# [What you have to do]
Exact reproductions of all the entries, please, and no pictures.

(Stored items)
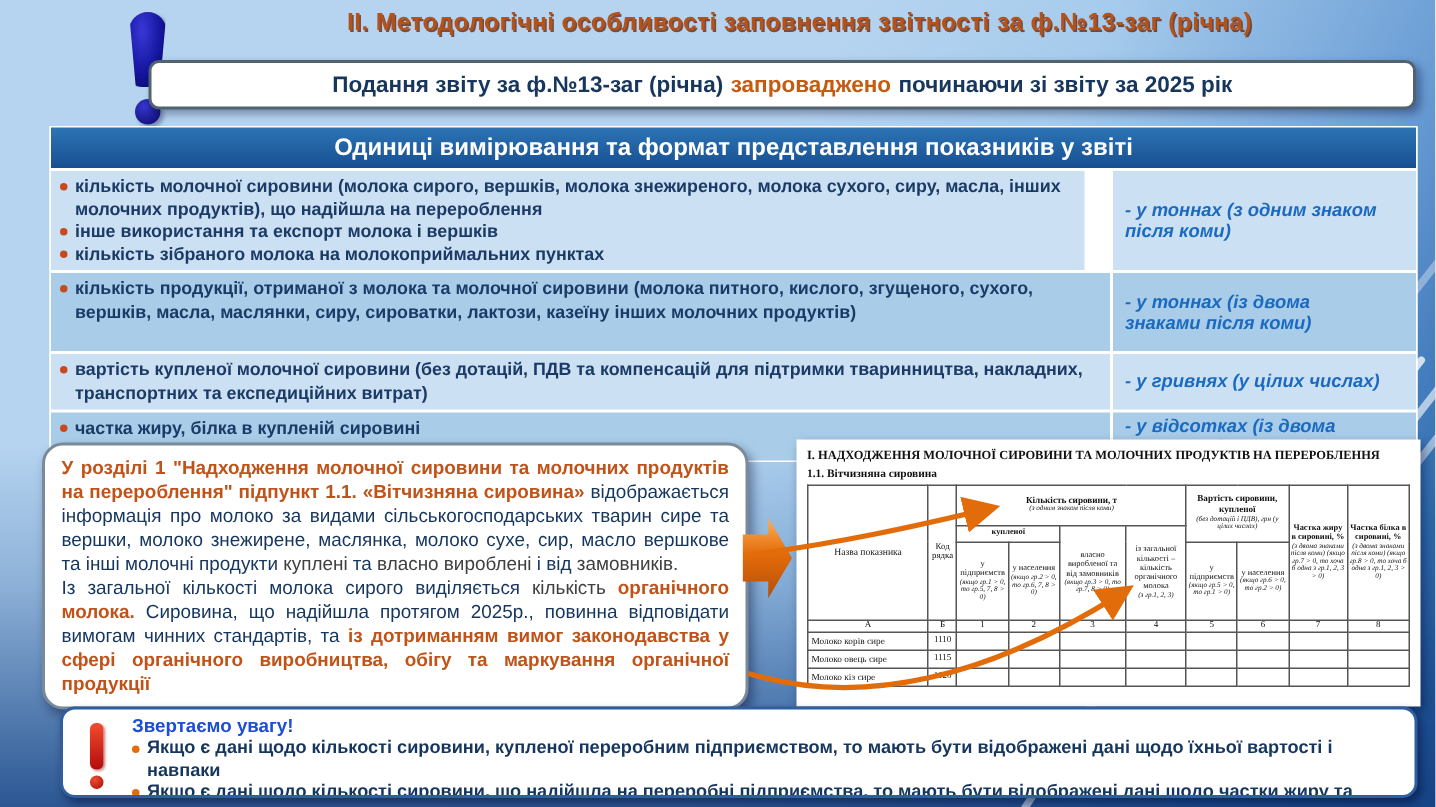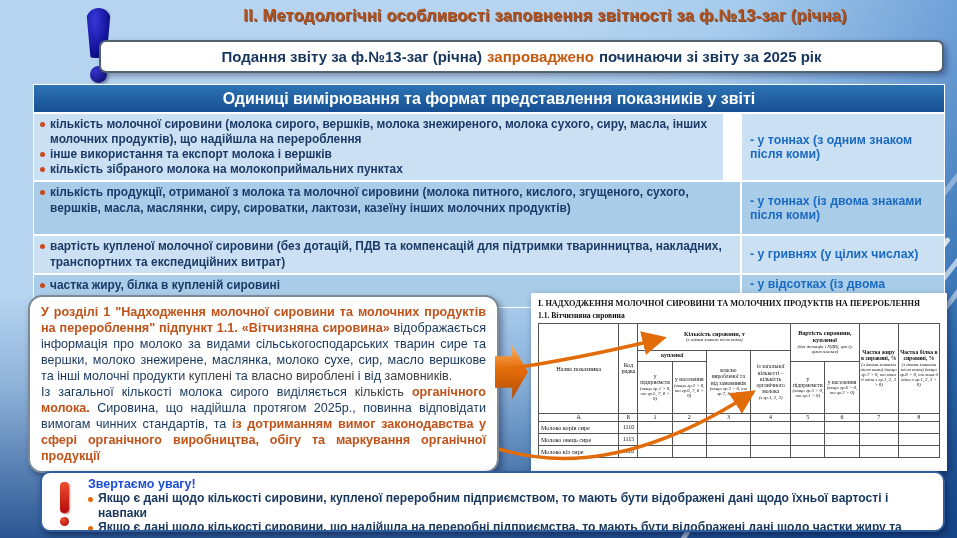--- a/index.html
+++ b/index.html
@@ -21,7 +21,7 @@
   .excl-top .dotp { position:absolute; left:8px; top:58px; width:17px; height:17px; border-radius:50%;
     background:radial-gradient(circle at 35% 30%, #3535d0, #090960); box-shadow:2px 2px 3px rgba(0,0,40,.35); }
 
-  .page-title { position:absolute; left:140px; top:6px; width:810px; text-align:center;
+  .page-title { position:absolute; left:128px; top:6px; width:810px; text-align:center;
     font-size:16.5px; font-weight:bold; color:#b4521c; text-shadow:1px 1px 0 rgba(96,32,4,.75); letter-spacing:.2px; }
 
   .intro-box { position:absolute; left:99px; top:40px; width:845px; height:33px; background:#fff;

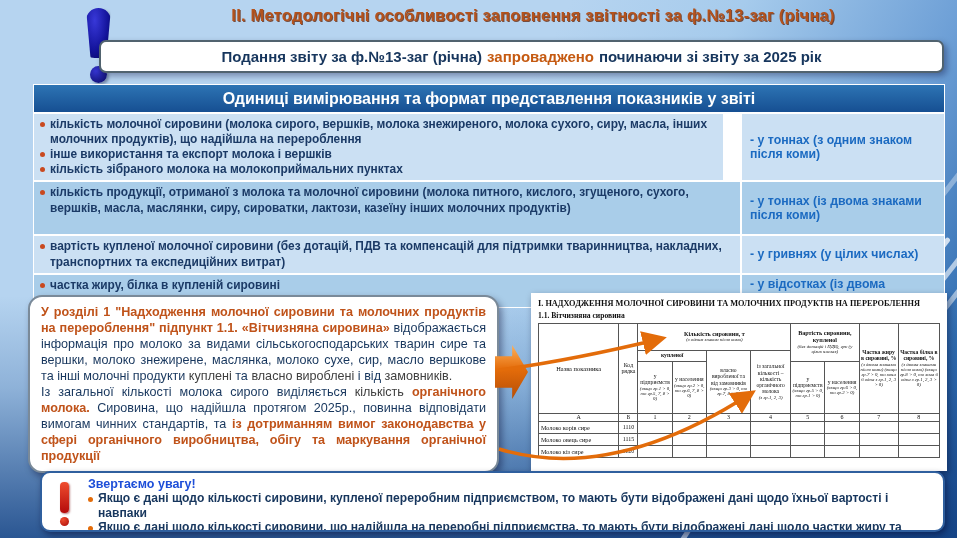--- a/index.html
+++ b/index.html
@@ -36,7 +36,7 @@
   .u-row { display:flex; margin-top:2px; }
   .u-left { flex:1 1 auto; padding:3px 8px 3px 6px; color:#1b3a66; font-weight:bold; font-size:11.9px; line-height:1.27; }
   .u-right { flex:0 0 202px; margin-left:2px; display:flex; align-items:center; padding:2px 20px 2px 8px;
-    color:#1b6ac1; font-weight:bold; font-size:12.3px; line-height:1.15; }
+    color:#1b6ac1; font-weight:bold; font-size:12.3px; line-height:1.15;font-style:italic; }
   .bg-a { background:#cbe0f3; } .bg-b { background:#a9cde9; }
   .r1 { min-height:64px;gap:17px; } .r2 { min-height:52px; } .r3 { min-height:36px; } .r4 { min-height:21px; }
   .bline { display:flex; }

# [Solution to the problem]
--- a/index.html
+++ b/index.html
@@ -21,7 +21,7 @@
   .excl-top .dotp { position:absolute; left:8px; top:58px; width:17px; height:17px; border-radius:50%;
     background:radial-gradient(circle at 35% 30%, #3535d0, #090960); box-shadow:2px 2px 3px rgba(0,0,40,.35); }
 
-  .page-title { position:absolute; left:140px; top:6px; width:810px; text-align:center;
+  .page-title { position:absolute; left:128px; top:6px; width:810px; text-align:center;
     font-size:16.5px; font-weight:bold; color:#b4521c; text-shadow:1px 1px 0 rgba(96,32,4,.75); letter-spacing:.2px; }
 
   .intro-box { position:absolute; left:99px; top:40px; width:845px; height:33px; background:#fff;

--- a/index.html
+++ b/index.html
@@ -36,7 +36,7 @@
   .u-row { display:flex; margin-top:2px; }
   .u-left { flex:1 1 auto; padding:3px 8px 3px 6px; color:#1b3a66; font-weight:bold; font-size:11.9px; line-height:1.27; }
   .u-right { flex:0 0 202px; margin-left:2px; display:flex; align-items:center; padding:2px 20px 2px 8px;
-    color:#1b6ac1; font-weight:bold; font-size:12.3px; line-height:1.15; }
+    color:#1b6ac1; font-weight:bold; font-size:12.3px; line-height:1.15;font-style:italic; }
   .bg-a { background:#cbe0f3; } .bg-b { background:#a9cde9; }
   .r1 { min-height:64px;gap:17px; } .r2 { min-height:52px; } .r3 { min-height:36px; } .r4 { min-height:21px; }
   .bline { display:flex; }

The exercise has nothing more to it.